EXERCISE DATA

------------------------

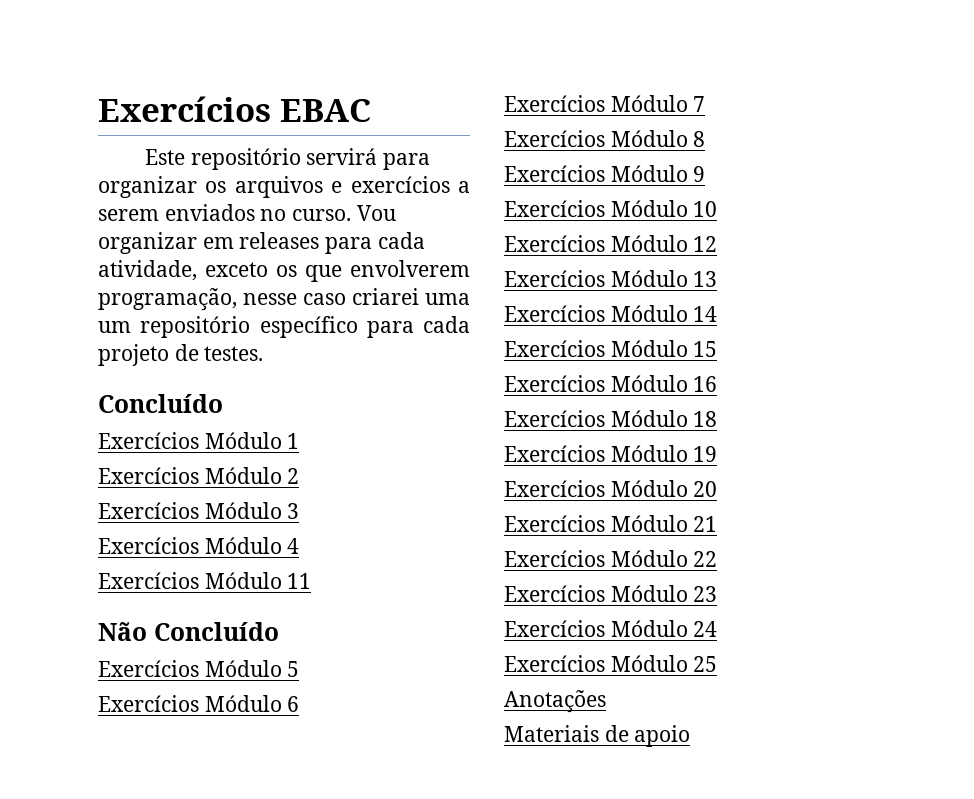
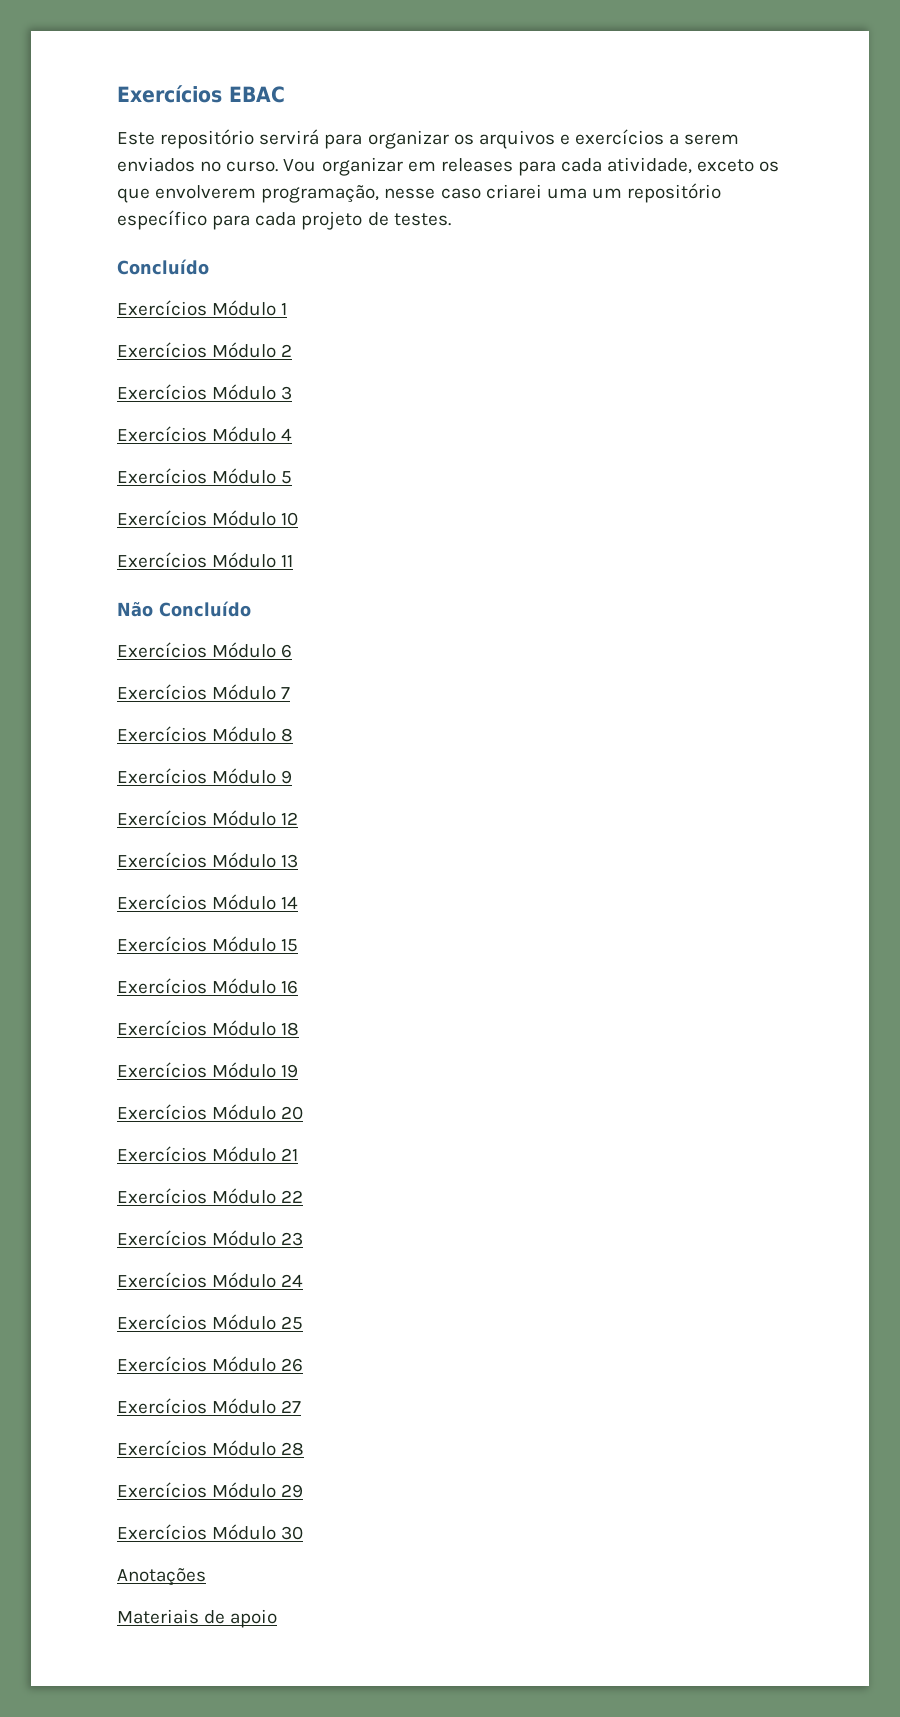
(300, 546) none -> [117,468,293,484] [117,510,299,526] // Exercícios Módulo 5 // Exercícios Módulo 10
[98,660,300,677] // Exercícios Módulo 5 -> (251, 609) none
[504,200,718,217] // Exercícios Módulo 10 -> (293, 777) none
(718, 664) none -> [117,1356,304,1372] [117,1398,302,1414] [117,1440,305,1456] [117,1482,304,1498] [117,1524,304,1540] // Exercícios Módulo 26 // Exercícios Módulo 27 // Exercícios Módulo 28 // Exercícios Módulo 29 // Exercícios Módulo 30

------------------------

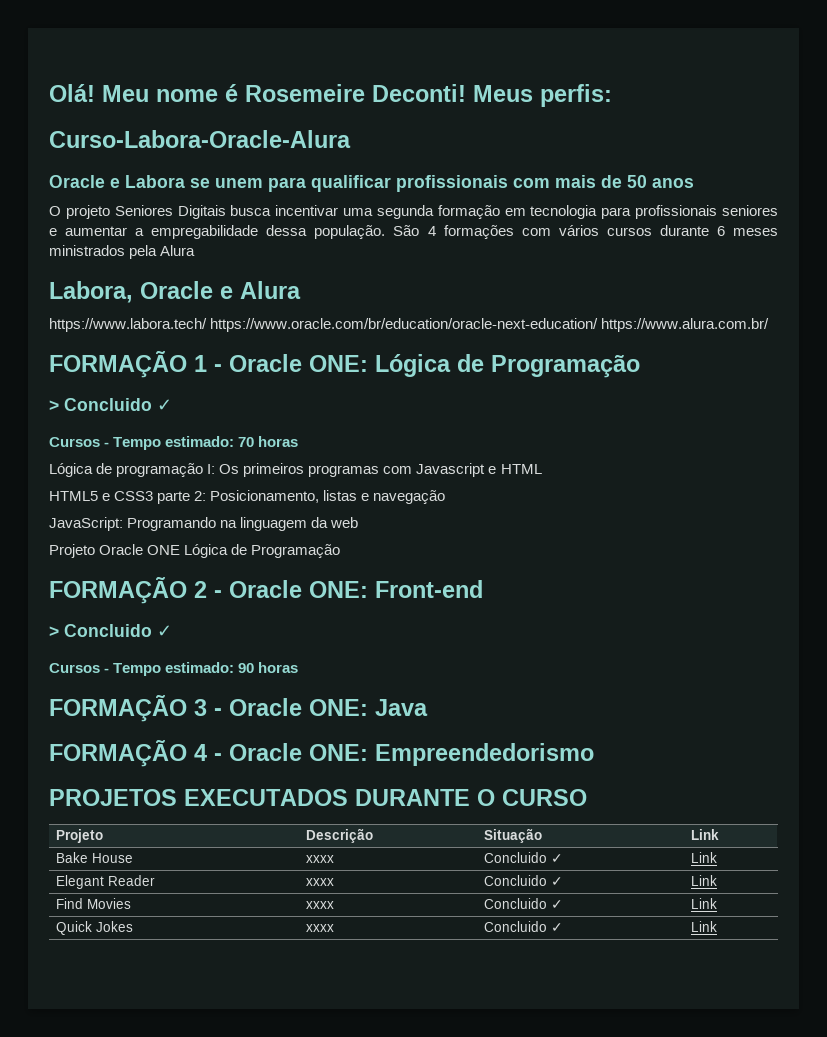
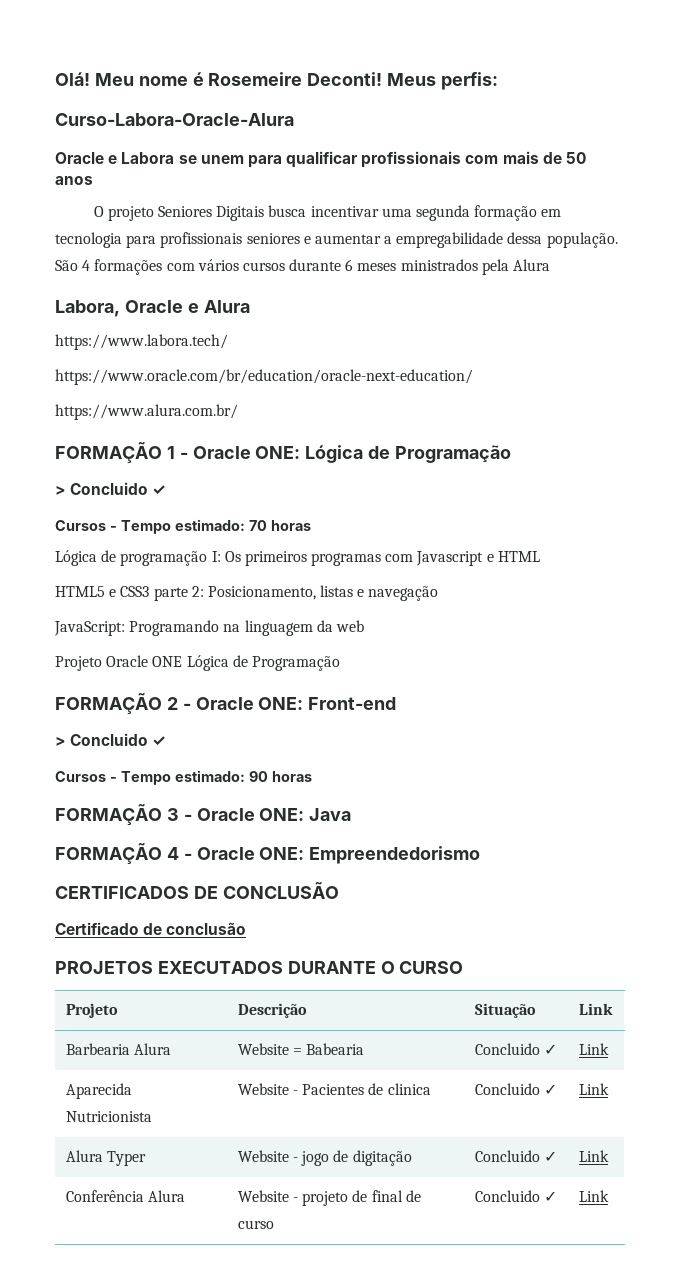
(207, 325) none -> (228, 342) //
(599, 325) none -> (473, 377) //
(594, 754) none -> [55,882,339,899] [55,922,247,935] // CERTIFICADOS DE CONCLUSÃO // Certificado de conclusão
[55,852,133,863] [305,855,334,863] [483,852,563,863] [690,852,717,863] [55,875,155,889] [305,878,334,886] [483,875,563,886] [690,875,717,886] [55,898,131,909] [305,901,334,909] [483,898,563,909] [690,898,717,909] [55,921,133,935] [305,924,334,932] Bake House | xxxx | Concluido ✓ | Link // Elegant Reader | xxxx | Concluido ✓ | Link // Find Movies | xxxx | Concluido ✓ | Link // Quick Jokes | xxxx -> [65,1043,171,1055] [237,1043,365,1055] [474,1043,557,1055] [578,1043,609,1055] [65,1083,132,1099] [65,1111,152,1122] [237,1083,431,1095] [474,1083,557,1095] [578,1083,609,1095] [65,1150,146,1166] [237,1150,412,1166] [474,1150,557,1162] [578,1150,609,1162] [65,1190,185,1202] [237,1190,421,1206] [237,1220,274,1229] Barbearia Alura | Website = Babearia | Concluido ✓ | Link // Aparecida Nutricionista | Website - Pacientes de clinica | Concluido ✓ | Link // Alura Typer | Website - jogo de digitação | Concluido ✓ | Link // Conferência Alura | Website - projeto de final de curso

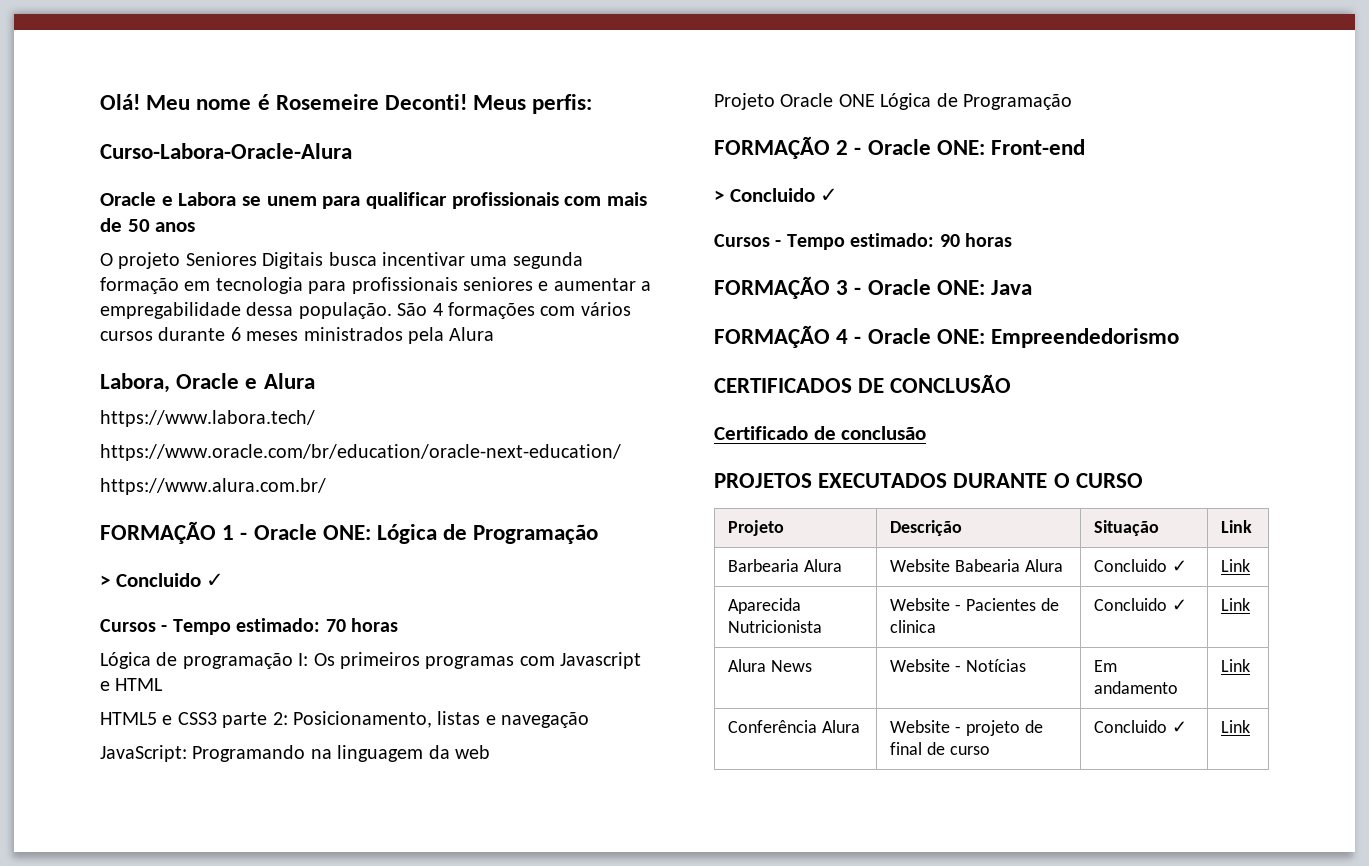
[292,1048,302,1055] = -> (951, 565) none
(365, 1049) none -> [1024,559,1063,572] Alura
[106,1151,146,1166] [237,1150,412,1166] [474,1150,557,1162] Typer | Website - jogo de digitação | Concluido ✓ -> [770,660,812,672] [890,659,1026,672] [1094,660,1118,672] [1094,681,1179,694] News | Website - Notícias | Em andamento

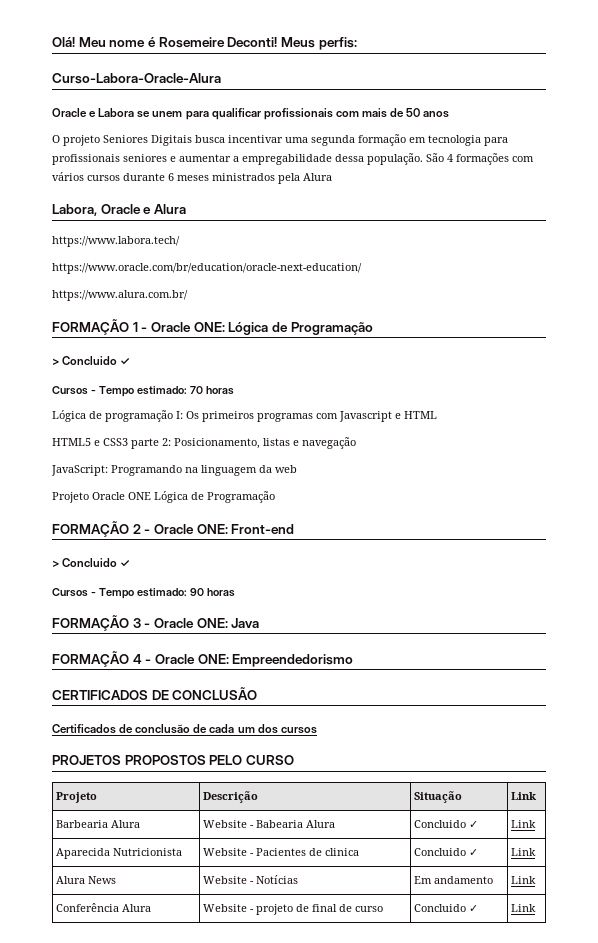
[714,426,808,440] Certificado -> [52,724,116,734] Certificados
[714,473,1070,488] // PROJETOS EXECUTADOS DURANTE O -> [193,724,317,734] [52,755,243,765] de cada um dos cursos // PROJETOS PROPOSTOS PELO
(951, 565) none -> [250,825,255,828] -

------------------------

TASK DESCRIPTION
The lines holding the string "Certificado" in the listing above are what you should copy out.

RESPONSE TO THE EXERCISE
(594, 754) none -> [55,882,339,899] [55,922,247,935] // CERTIFICADOS DE CONCLUSÃO // Certificado de conclusão
[714,426,808,440] Certificado -> [52,724,116,734] Certificados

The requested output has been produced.